In the PUK-area the leader is prominent, but in KDP-areas it is the
dynasty, which is portrayed in the pictures of the three of party leaders
that are hung in every single party and government office. It is
disappointing and alarming to see that oppressed Kurds depict their
oppressor's method - Saddam's former regime. The party leaders must have
the ability to see the tomorrow and not only today. They must ask
themselves, "Where are the billions of pictures of Saddam, which were on
walls just over a year ago?" In turn they should also ask themselves,
"Where is Saddam's dynasty?"
The KDP Politburo members have been mostly nominated to their posts through
kinship, nepotism and favouritism. Hence the total absence of courage since
no one dares questioning the family rule. Therefore, there is no
possibility of political change from within. One of the present politburo
members told me frankly, "the KDP is the party of Aghas, including
mercenaries, but if I oppose this policy, either I am dead or I have to
leave Kurdistan definitely."
Changes are inevitable
The 1991 upheaval was highly contagious; it spread soon to all parts of
South Kurdistan. In a similar vain to this, let us hope that the looming
and widely anticipated changes within the PUK will also precipitate change
within the KDP politburo. However, if changes do occur, we have to also be
careful that we are not be fooled by the application of cosmetic changes.

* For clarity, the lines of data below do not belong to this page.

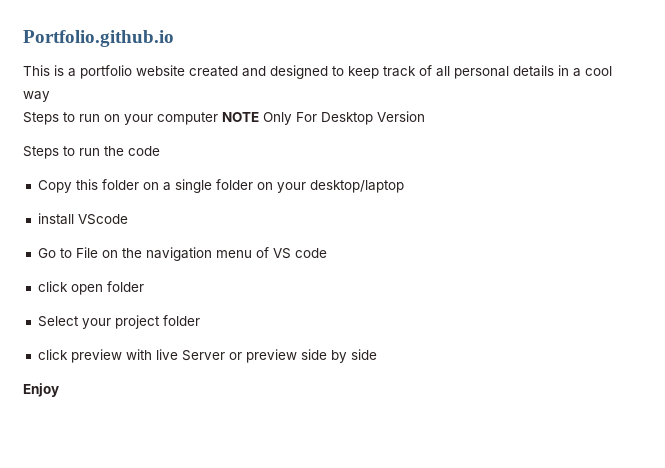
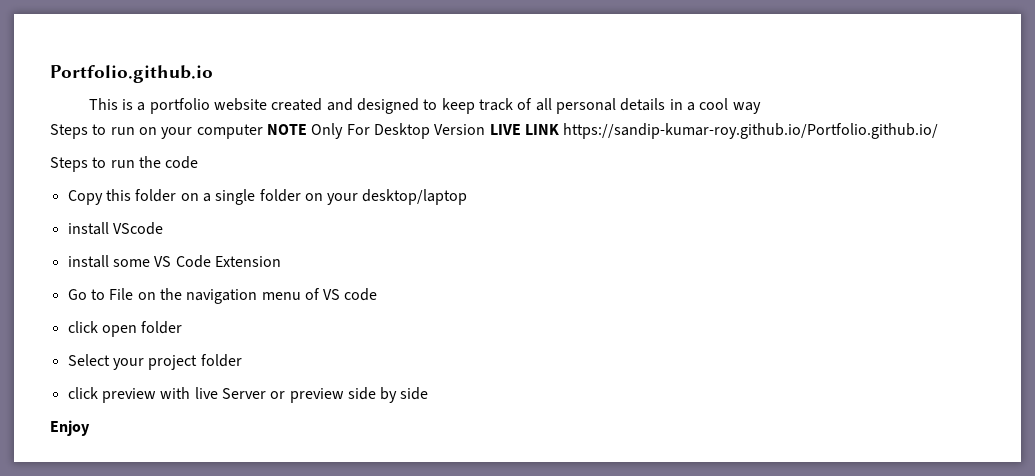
(425, 116) none -> [489,123,939,139] LIVE LINK https://sandip-kumar-roy.github.io/Portfolio.github.io/
(128, 219) none -> [67,255,281,268] // install some VS Code Extension

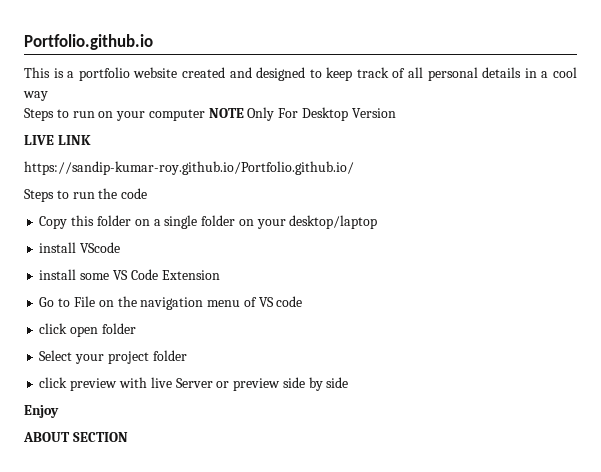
(486, 129) none -> (396, 113) //
(559, 129) none -> (91, 140) //
(90, 428) none -> [23,432,128,442] // ABOUT SECTION

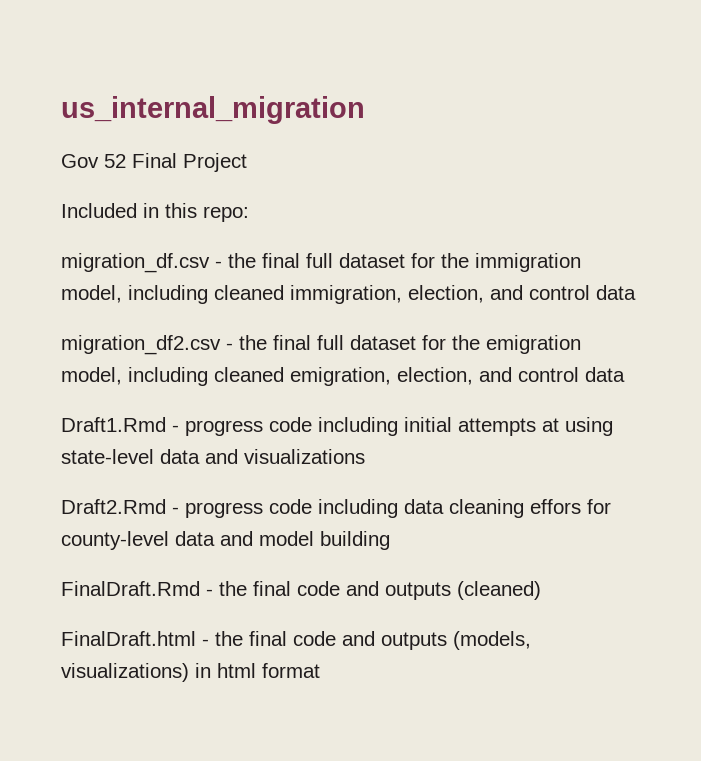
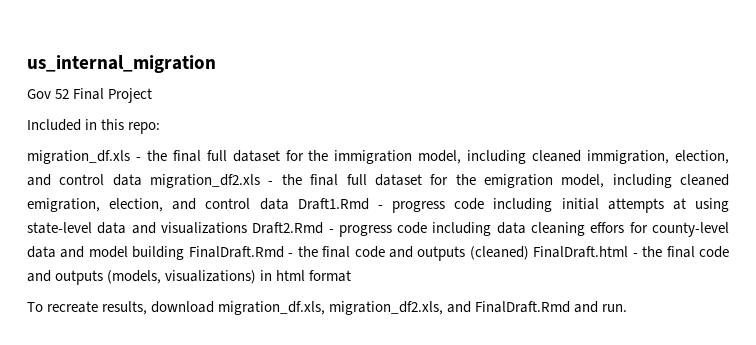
[61,253,210,273] migration_df.csv -> [27,150,130,164] migration_df.xls
[61,335,221,355] // migration_df2.csv -> [150,174,261,188] migration_df2.xls
(625, 374) // -> (289, 204) none
(365, 456) // -> (247, 228) none
(390, 540) // -> (185, 253) none
(541, 590) // -> (529, 253) none
(320, 670) none -> [27,301,628,315] // To recreate results, download migration_df.xls, migration_df2.xls, and FinalDraft.Rmd and run.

No doubt, the population of Hewler and Badinan are longing for democratic
changes, a civilized administration and a real parliament.[5] We hope that
the KDP leadership will have the wisdom and courage for real radical
changes, before it is too late. They must understand that aesthetic changes
are no substitute for letting the civil society breath normally and liberally.
The PUK and the KDP cannot isolate themselves from the advocated positive
changes in the region and around the world, which includes the promotion of
multinational democracies, local democracy, civil society, respect for
human rights, freedom of expression and the independence of the media,
transparency, political accountability and pluralism.
The concept of the "Vanguard party", which was promoted in Iraq by the
Arab
Baath Socialist Party and was a depiction of the former socialist bloc, has
been embodied in both the PUK and KDP. One manifestation is that both
parties have governments and no one is prepared to take the challenge of an
election and accept defeat if it comes their way. Both sides would simply
have too much too lose and potentially not much to gain in such an
electoral maneuver.
The changes are inevitable, but it would be more productive if the party
members work within their organizations for long-due changes. The Kurdish
society is certainly weary of current political structure. The daily gossip
and talk are all about party corruptions, thefts and nepotism. Expecting a
rebellion within the public is not a far-fetched reality. However, such a
rebellion would harm the Kurdish cause, and may result in offering a golden
occasion for regional military interferences and re-imposing of rule from
Baghdad once again.
There are fundamental problems in the party and government structure that
the PUK and KDP leaderships must not trivialize. These proposals are the
prelude to the beginning of the end of an era. They must not be reduced
down to aesthetic amendments, as the changes in the PUK would influence the
KDP.
The historical test is for the people of Kurdistan. After much sacrifice
and enormous suffering, the people will no longer accept that party leaders
sign agreements with Baghdad without their consultation. The people shall
not tolerate a despotic rule fuelled by corruption and manipulation.
Footnotes:
1. Hawlati, Kurdish weekly, issue196 , 20 October2004 . See also issue197 ,
27 October2004 , and issue198 , 03 November2004 .
2. Saadulla Abdulla, Another meeting, another news conference, same
nonsense, KurdishMedia.com, 28 October2004 . See also Saadulla Abdulla,
Words alone will not rescue Kirkuk, KurdishMedia.com, 10 October2004 ,
Naser Hafid, "How do we think?", in Kurdish, 10 October2004 , Dr
Rebwar
Fatah, Kurds cannot be a people in the Iraqi Interim Constitution, In
Kurdish, Peyamner.com, 22 October2004 , Dr Rebwar Fatah, The first session
of the Iraqi Transition Council breaches the Transitional Law of
Administration, KurdishMedia.com, 09 September 2004 and Dr Rebwar Fatah,
The spy affair: Kurds cannot move forward until Kurdish parties come clean,
KurdishMedia.com, 19 November2003 .
3. Bob Woodward, Plan of Attack, Page141 , Simon& Schuster,2004
4. See Kurdish Resistance to Occupation (1914-1958) in Arabic: (This book
is banned from distribution in the parts of Kurdistan controlled by the KDP)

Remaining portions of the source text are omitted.